Chapter 20: A Happy Childhood


Splattering finger paint across the carpet of my bedroom, laughing as the colors morphed into an ugly green; regretting this after my easel was taken from me and stored in our attic. Crashing my childhood bicycle into a parked car; never wanting to get on a four-wheeled vehicle again. My father hovering over my curled-up body, fist clenched and face red but completely unable to bring himself to strike me; promising myself to pay him back with undying loyalty.

* * *

We all remember moments of our childhood, and we each remember them differently. The thing, though, is that it’s damn near impossible for us to recall these memories in full: more often than not, they come off fragmented, and we only remember tiny bits and pieces that we found significant while having the experiences. Of course, there are some things we remember better than others, but the truth is that we can never remember everything: we just aren’t hard-wired that way.
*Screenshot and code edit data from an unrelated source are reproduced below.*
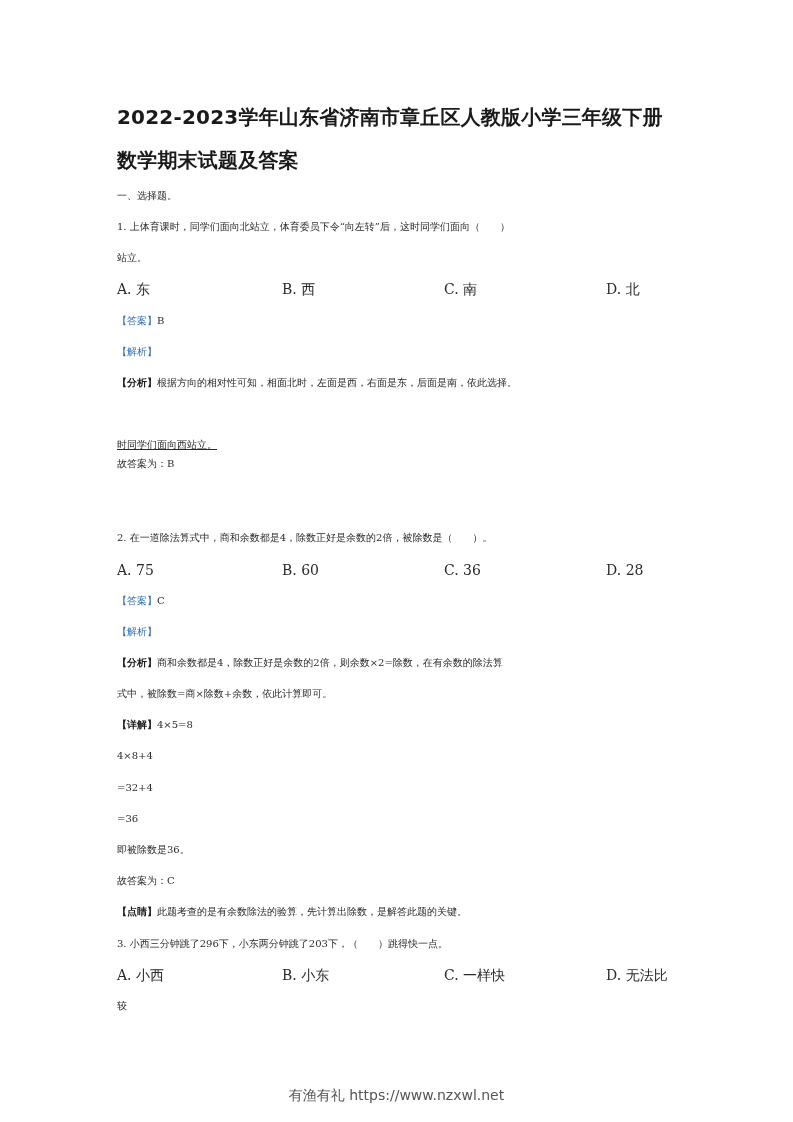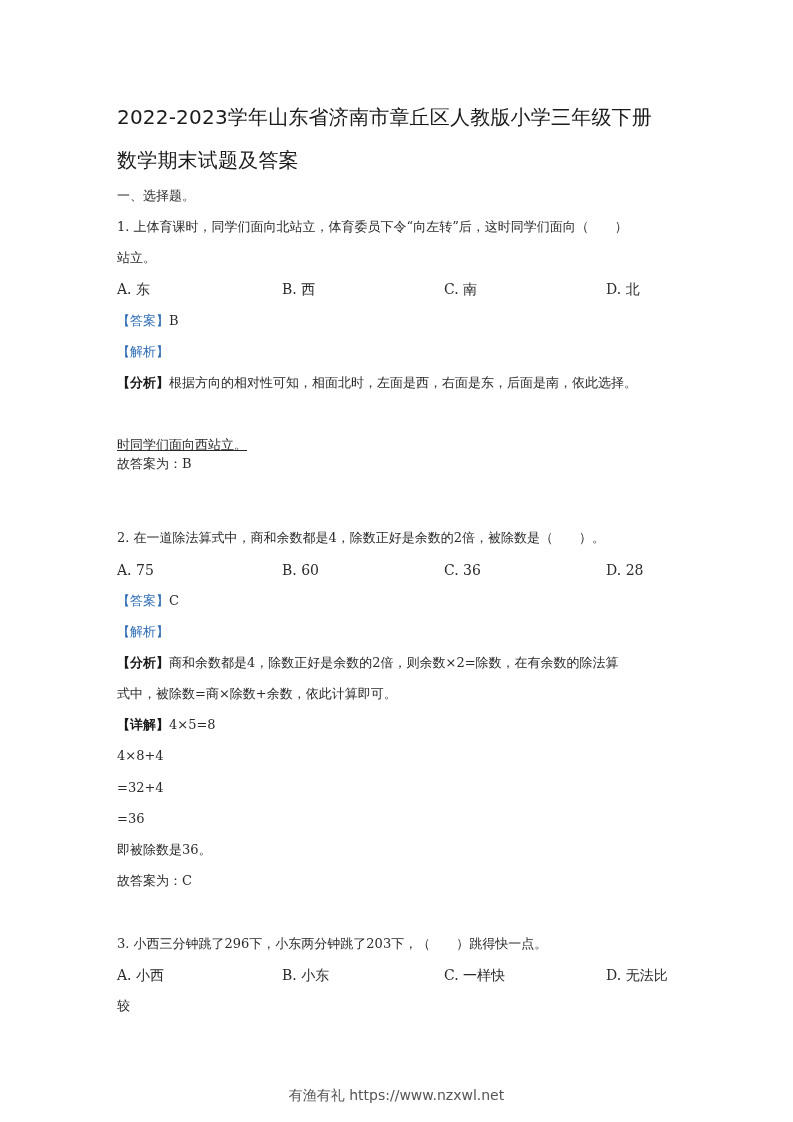"2022-2023学年山东省济南市章丘区人教版小学三年级下册" .title { font-weight: normal -> bold }
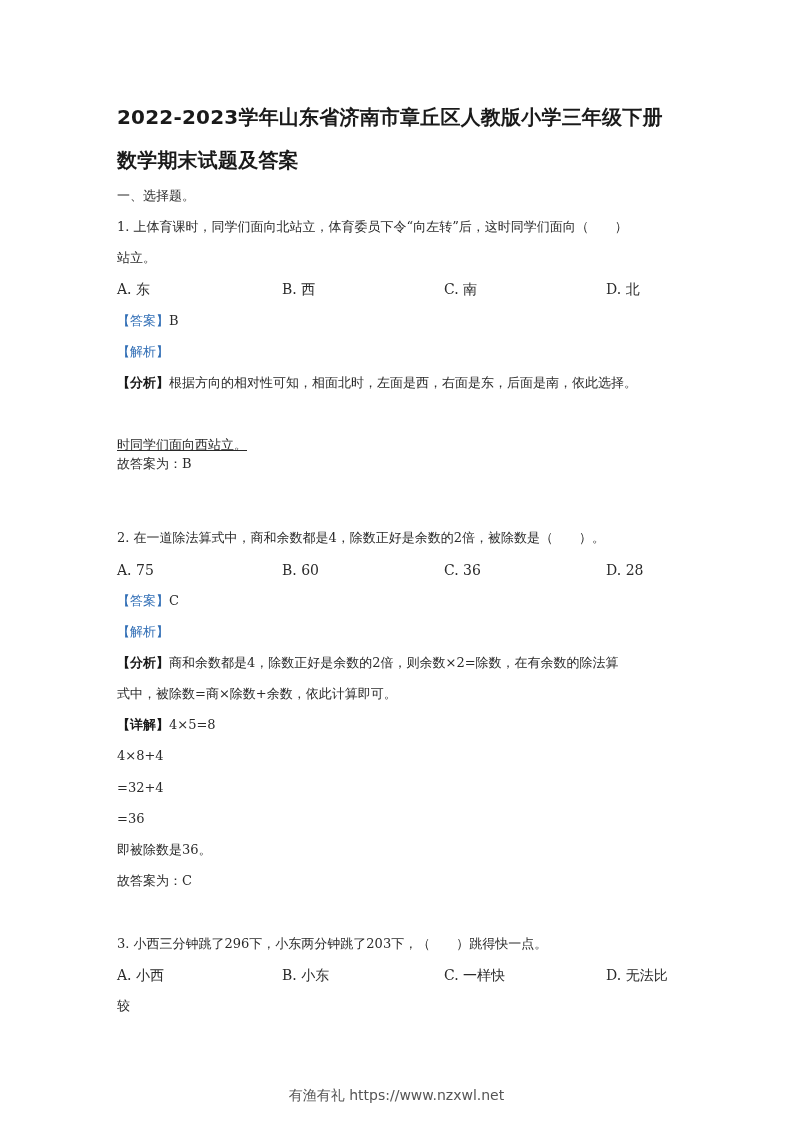"一、选择题。" .line { font-size: 13px -> 10px }
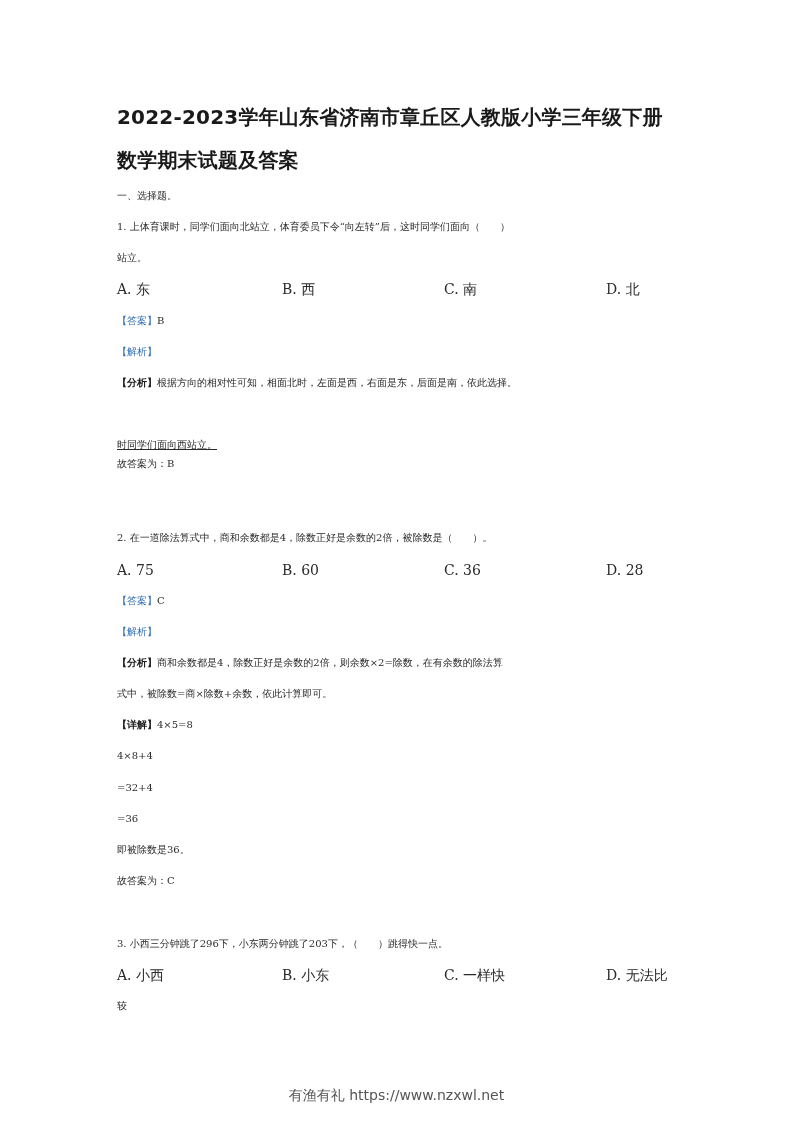"【点睛】此题考查的是有余数除法的验算，先计算出除数，是解答此题的关键。" div.line { html: none -> <div> <span>【点睛】</span><span>此题考查的是有余数除法的验算，先计算出除数，是解答此题的关键。</span> </div> }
And with different forms come different techniques. I recently saw The Tree of Life, and what struck me most was how Malick had crafted a narrative around shots that seemed very much to be in the dramatic present. What was brilliant, though, was that these scenes were actually being “remembered” by Sean Penn’s character. So instead of relying on flashbacks to tell the most significant parts of the narrative, Malick lets the inherent tension of the character’s childhood set the tension in a very bare-boned, stripped down manner: close, cropped shots of character’s faces; extended moments of silence; jump cuts that do little to indicate the passage of time. Although the movie is flawed, this fragmentation is an absolutely beautiful deviation from linear story-telling, and Malick has asked his audience to do some of the work on their own.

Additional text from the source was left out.